TPTB have already decided the election. Of course it's going to be Mitt 'used car salesman' Romney so the sheeple will think they "elected" him. Seriously, you could see it 6 months ago.

Fri, 08/12/2011 - 23:39 | 1556402 snowball777
snowball777's picture

Hahahahahahaha....my sides...oww.

Sat, 08/13/2011 - 00:40 | 1556487 Cathartes Aura
Cathartes Aura's picture

hahahh, that'll be priceless, Mormon-Mitt can appoint his fellow co-religious-er Glenn "I'm holding a RALLY in Israel!!!" Beck to play Karl Rove's role, let the surreality (begin) continue!!!

(grrr for broken strikethrough. . .)

Sat, 08/13/2011 - 11:51 | 1557092 Creepy Lurker
Creepy Lurker's picture

Haha, disbelieve me if you choose, but the MSM has already crowned the latter-day used car salesman.

http://www.cnn.com/2011/OPINION/08/13/granderson.obama.negative/index.ht...

Sat, 08/13/2011 - 12:23 | 1557153 Cathartes Aura
Cathartes Aura's picture

oh no, I wasn't diss-ing your belief, I was jumping into your scenario!  I think if we last long enough to actually play elect-ums again, Mitt will Fit quite nicely - Mormons have the Masonic special-secrets as part of their beliefs, and are encouraged to do prepper style food stores, among other things - I can see it playing out as another Daddy-style Pres looks to "save" the masses. . . that Beck has vid & pics with his 16th dg Mason tour T-shirt on, and is rallying the Zionists in their home field just fits so well, doesn't it?

hell, meet handbasket -------->  going dooooowwwwwwnnnn!

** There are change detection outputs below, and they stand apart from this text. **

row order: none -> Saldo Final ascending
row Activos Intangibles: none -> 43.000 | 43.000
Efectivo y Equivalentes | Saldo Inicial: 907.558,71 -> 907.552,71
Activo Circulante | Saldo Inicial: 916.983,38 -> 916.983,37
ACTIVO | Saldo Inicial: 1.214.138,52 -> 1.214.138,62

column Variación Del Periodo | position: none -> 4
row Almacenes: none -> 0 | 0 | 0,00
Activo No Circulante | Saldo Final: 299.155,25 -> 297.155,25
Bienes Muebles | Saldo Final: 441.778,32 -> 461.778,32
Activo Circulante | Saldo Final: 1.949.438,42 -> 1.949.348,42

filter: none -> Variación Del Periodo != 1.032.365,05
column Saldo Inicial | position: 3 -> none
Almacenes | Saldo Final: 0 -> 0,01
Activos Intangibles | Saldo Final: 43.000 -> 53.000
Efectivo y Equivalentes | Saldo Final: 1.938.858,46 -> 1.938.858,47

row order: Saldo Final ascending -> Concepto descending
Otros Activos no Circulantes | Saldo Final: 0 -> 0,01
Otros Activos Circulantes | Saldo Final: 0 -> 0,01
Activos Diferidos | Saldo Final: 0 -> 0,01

Sat, 08/13/2011 - 12:00 | 1557109 sun tzu
sun tzu's picture

Don't forget Rick Perry. He's wholly owned by the global elitists too

Sat, 08/13/2011 - 12:18 | 1557140 Founders Keeper
Founders Keeper's picture

 

[Of course it's going to be Mitt 'used car salesman' Romney...]---Creepy Lurker

So, the leftist MSM protects a mainstream Republican like Romney to run against Obama (or Hillary, as the case may be). 

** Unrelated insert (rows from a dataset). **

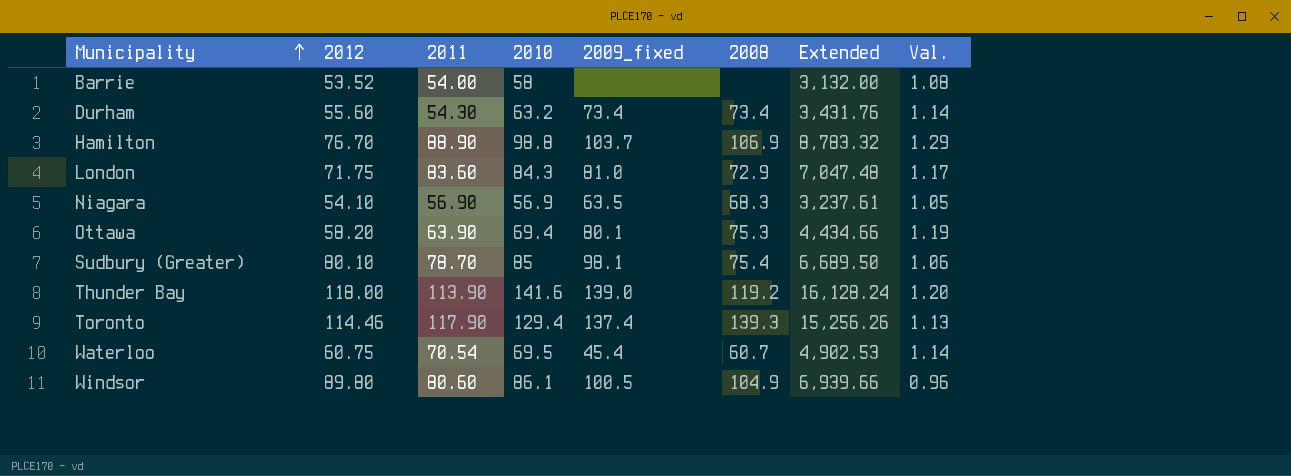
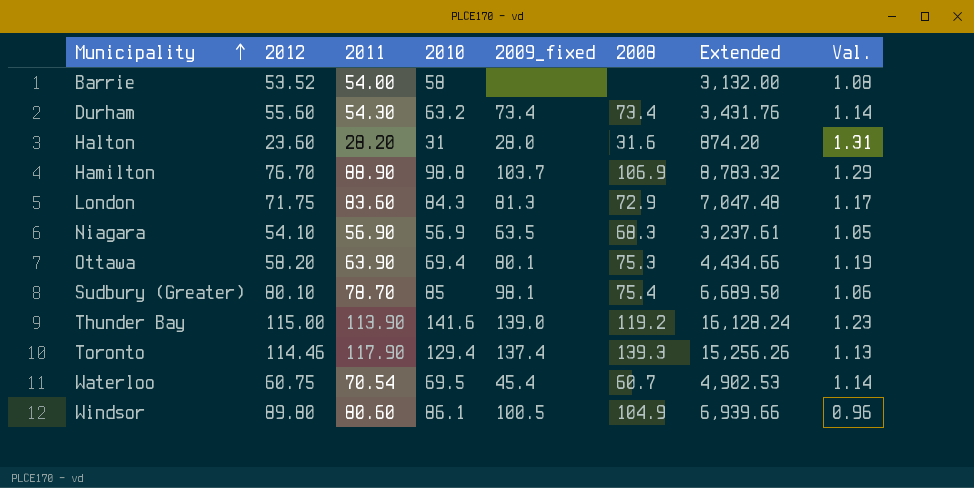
row Halton: none -> 23.60 | 28.20 | 31 | 28.0 | 31.6 | 874.20 | 1.31
London | 2009_fixed: 81.0 -> 81.3
Thunder Bay | 2012: 118.00 -> 115.00
Thunder Bay | Val.: 1.20 -> 1.23

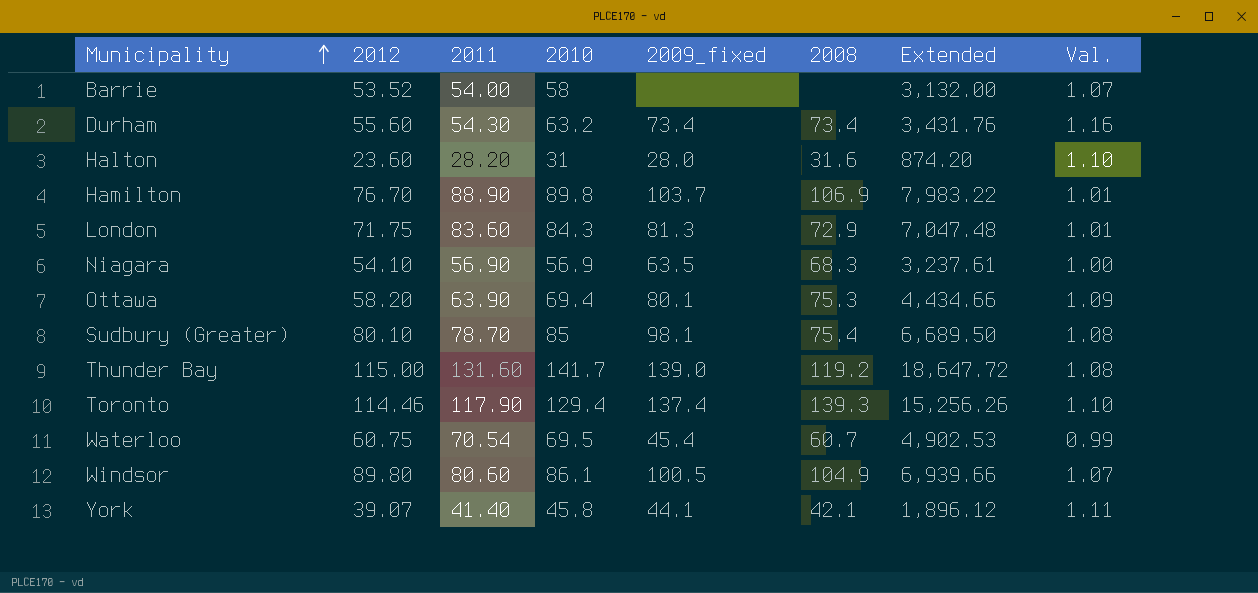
column Val. | formula: [2010] / [2012] -> [2010] / [2011]
Hamilton | 2010: 98.8 -> 89.8
Hamilton | Extended: 8,783.32 -> 7,983.22
Thunder Bay | 2011: 113.90 -> 131.60
Thunder Bay | 2010: 141.6 -> 141.7
Thunder Bay | Extended: 16,128.24 -> 18,647.72
row York: none -> 39.07 | 41.40 | 45.8 | 44.1 | 42.1 | 1,896.12 | 1.11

As a Tea Party member, I will never back a same-old same-old Republican candidate like Romney.  The MSM knows this.  So, the leftist MSM also promotes a Republican split-ticket spoiler, a Tea Party-like candidate.  Repub ticket is split, the leftist MSM walks Obama or Hillary to an easy win.

That's assuming we have free and fair elections come Fall 2012.

 

Sat, 08/13/2011 - 12:31 | 1557160 Cathartes Aura
Cathartes Aura's picture

don't hold your breath - "free 'n' fair" elections haven't happened stateside in decades. . .

though I'm sure you know that - your split ticket thoughts are spot on though. . . I also wouldn't be surprised if the stage wasn't being set for another lineage revenge story, ala babyBush avenging Daddy's war. . . Paul family baton-passing & all that. . .

Sat, 08/13/2011 - 13:59 | 1557299 Creepy Lurker
Creepy Lurker's picture

Agree with all 3 of you above. TPTB still have make the sham elections look plausible. (At least for now.)

I can see Perry doing the Regan Redux too. Even looks like him, a little.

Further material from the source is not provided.